After guests checked out of a corner room at the hotel, Luz Espejo collected enough trash to fill seven garbage bags.

She stripped the linens from the beds, wiped dust off furniture and scrubbed the toilet and bathtub. She got on her hands and knees to pick up the confetti that the vacuum failed to pick up.

It was already one of the toughest jobs in the hotel industry when the Hilton Hawaiian Village eliminated daily housekeeping service.

The move away from daily cleaning is driven by customer preferences according to industry insiders. It has more to do with profit and has allowed hotels to cut the number of workers at a time when many of the immigrant women who take those jobs are still reeling from the coronaviruses.

Many workers say their hours have been cut and they are being asked to do more work.

Espejo, a 60-year-old originally from the Philippines who has cleaned rooms at the world's largest hotel for 18 years, was laid off during the H1N1 epidemic. We can't finish cleaning our rooms.

There were 670 people working at the Hilton Hawaiian Village before the Pandemic. More than two years later, 150 of them have not been hired back or are on-call status. A few weeks ago, the number not hired back or on call stood at 300.

D. Taylor, president of Unite Here, a union representing hotel workers, said that this is all about more money in the owners pocket by putting a greater workload on the frontline workers.

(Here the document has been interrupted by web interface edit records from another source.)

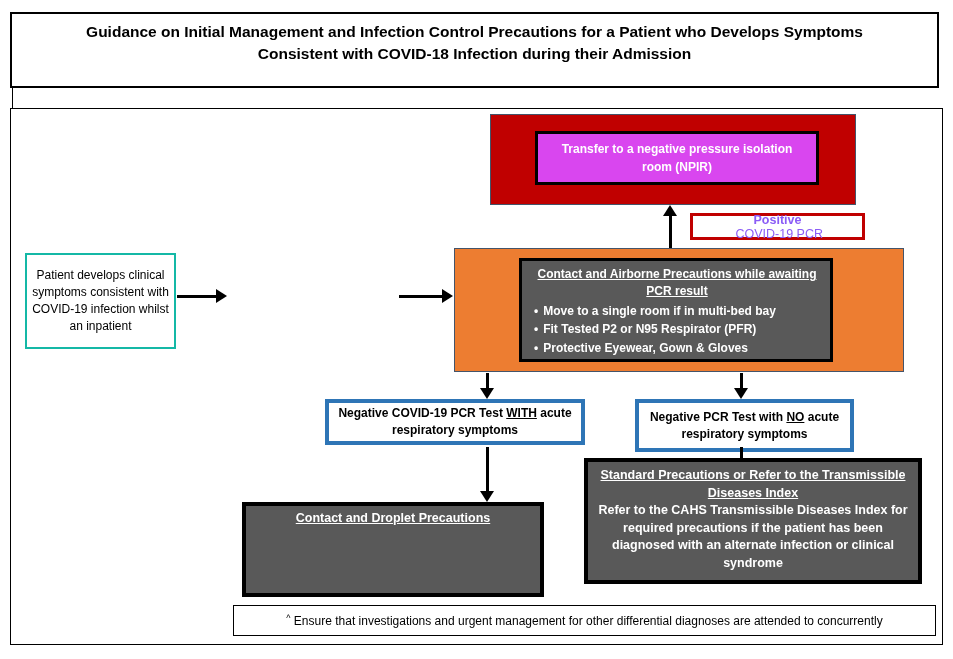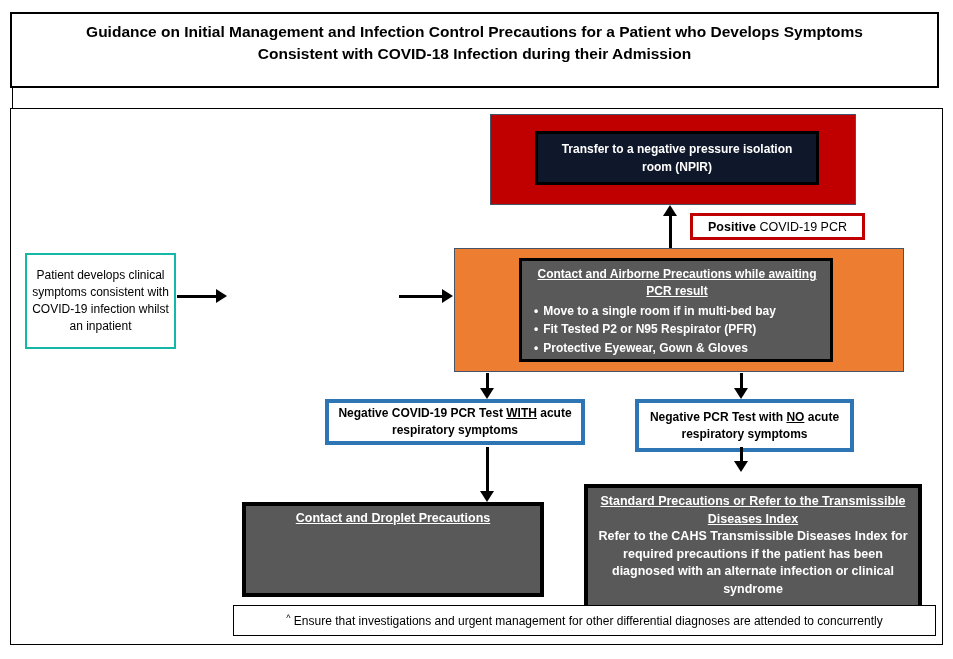"Transfer to a negative pressure" .npir-inner { background: #0f172a -> #d946ef }
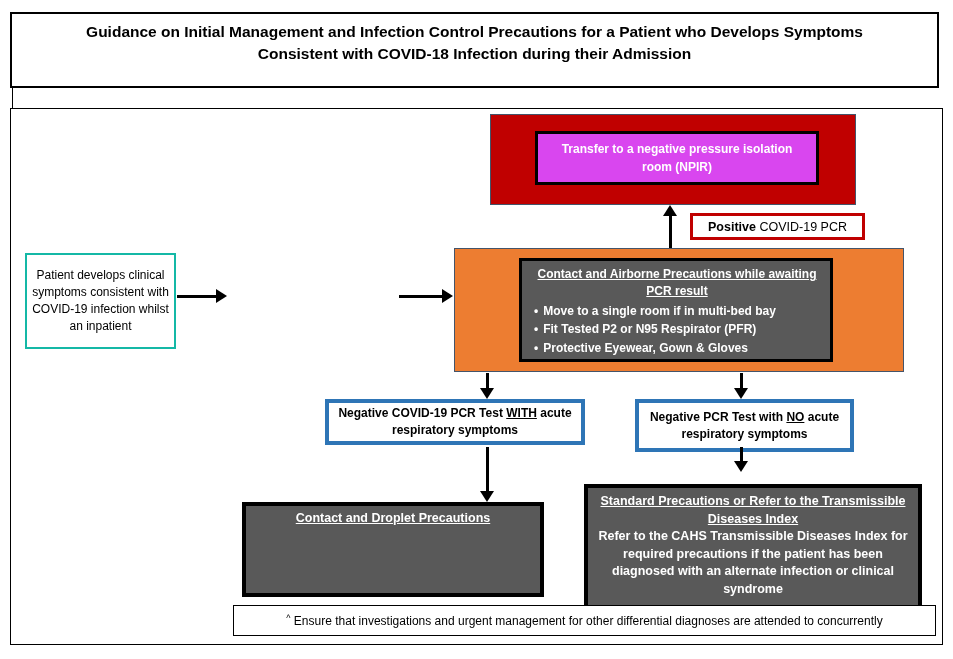"Positive" .positive-box { color: #000000 -> #8b5cf6; flex-direction: none -> column }
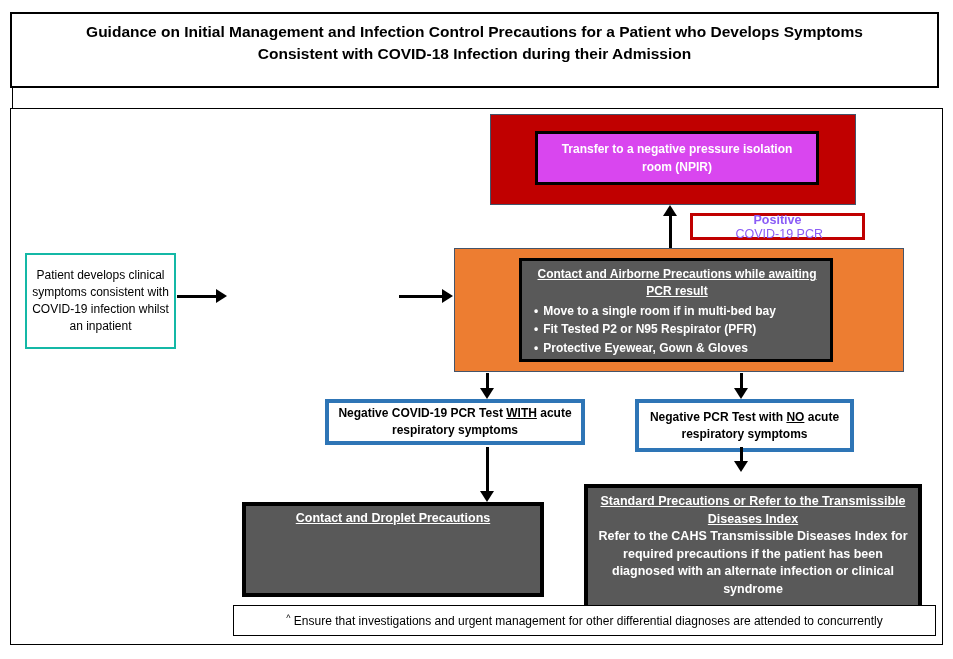"Standard Precautions or Refer to" .standard-box { top: 484px -> 458px }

When hotels started experimenting with less frequent cleaning in the name of sustainable, it became more widespread when they started promoting social distancing and other safety protocols, and sometimes only after staying a certain number of days. Guests were told to leave trash outside their door and to call the front desk for clean towels.

As safety restrictions fade and demand increases, many hotels are keeping their new cleaning policies in place.

A representative from the company was not available for an interview about the policies at any of the company's properties. Representatives for several major hotel chains, including Marriott and Caesars Entertainment, either declined to be interviewed or did not respond to Associated Press requests for comment.

Guests are driving the change in room cleaning 

The American Hotel & Lodging Association, a trade group whose members include hotel brands, owners and management companies, said it was the demands of guests, not hotel profits, that guided decisions about pandemic housekeeper services.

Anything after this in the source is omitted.